The Difference Between Knowing More and Being Smarter

François Chollet’s “On the Measure of Intelligence” argues that intelligence should be measured by skill-acquisition efficiency, not task performance alone.

Apr 30, 2026

When an AI system beats a benchmark, it is tempting to say it has become more intelligent. But François Chollet’s “On the Measure of Intelligence” asks us to slow down. A benchmark score tells us what a system can do under specific conditions. It does not necessarily tell us how well the system can adapt, generalize, or acquire new skills. Chollet’s central move is to define intelligence not as raw task performance, but as skill-acquisition efficiency: the ability to learn new tasks with limited experience and prior information.

a computer circuit board with a brain on it — Photo by Steve A Johnson on Unsplash

1. The Benchmark Problem

Artificial intelligence has a familiar success story: systems keep beating benchmarks. From chess grandmasters to ImageNet champions and now large language models acing standardized tests, AI keeps shattering records. Yet the meaning of these victories remains strangely unclear. Are these systems actually getting smarter, or are they simply getting better at the specific games we’ve designed for them? François Chollet’s 2019 paper “On the Measure of Intelligence” cuts through the hype. He argues that the AI community has been measuring the wrong thing for decades—and that this mismeasurement is quietly steering the entire field in the wrong direction.

2. Performance Is Not Intelligence

High performance on a single task can come from many sources: narrow specialization, brute-force memorization, massive scale, or simply having seen the test data during training. Chollet points out that skill at any given benchmark is heavily modulated by prior knowledge and experience. Give a system unlimited training data, unlimited compute, or hand-crafted rules tuned exactly to the benchmark, and it can achieve superhuman scores without possessing any general intelligence at all. This is why leaderboard-chasing has become a kind of sophisticated overfitting. Performance tells you what a system can do right now. It says almost nothing about how that system got there or what it will be able to do tomorrow on a truly new problem.

3. Chollet’s Alternative Definition

Chollet offers a radically different framing, grounded in algorithmic information theory. Intelligence, he proposes, is *skill-acquisition efficiency*. It is not the skills a system already possesses, but how quickly and flexibly it can acquire new skills when faced with novel tasks. Formally, the intelligence of a system is a measure of its skill-acquisition efficiency over a well-defined scope of tasks, with respect to its priors, the amount of experience it receives, and the generalization difficulty of those tasks.

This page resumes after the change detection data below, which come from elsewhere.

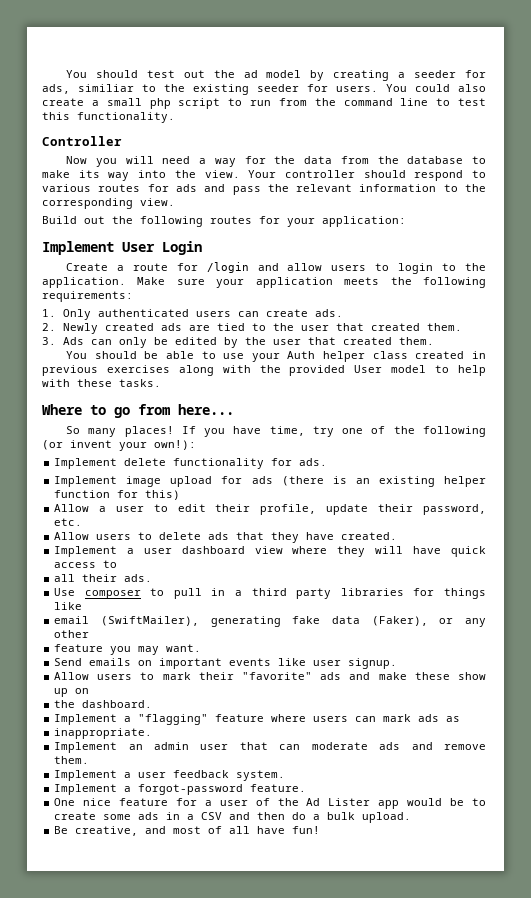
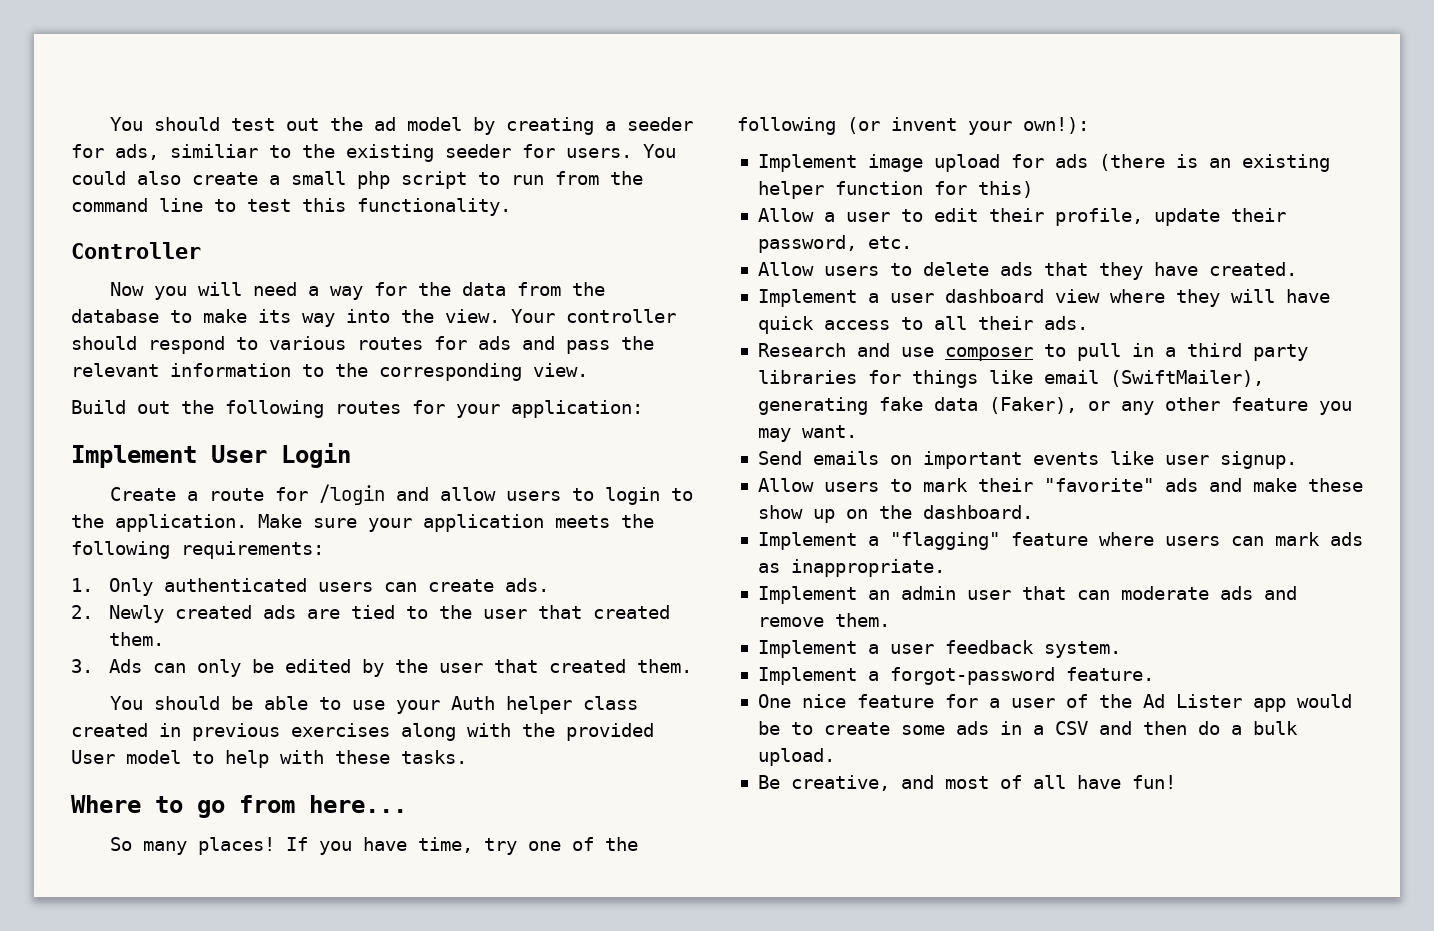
[54,458,328,469] // Implement delete functionality for ads. -> (1089, 125) none
(118, 564) // -> (923, 323) none
[54,588,76,596] Use -> [757,343,934,357] Research and use
(83, 606) // -> (1033, 377) none
(90, 634) // -> (1220, 404) none
(90, 691) // -> (868, 514) none
(461, 719) // -> (780, 568) none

In plain language: given the same starting knowledge and the same limited practice time on problems it has never seen before, which system ends up more capable? The one that learns faster, generalizes farther, and wastes less data is the more intelligent one. Skill is the output. Intelligence is the efficiency of the process that produces it.

4. Why Human Intelligence Feels Different

Humans routinely solve brand-new problems after seeing just a handful of examples. A child can grasp a novel puzzle, invent a rule, and apply it to variations they’ve never encountered. This feels like magic compared to today’s AI, which often needs millions of examples or explicit programming. Chollet explains the difference through abstraction, compositionality, and built-in cognitive structure. Humans do not start from a blank slate; we arrive with powerful core knowledge priors—intuitive physics, object permanence, basic counting, causality—that let us rapidly build higher-level abstractions. Modern AI systems, by contrast, are typically trained to interpolate within vast datasets rather than to discover and compose new concepts on the fly. The result is impressive pattern-matching but brittle generalization outside the training distribution.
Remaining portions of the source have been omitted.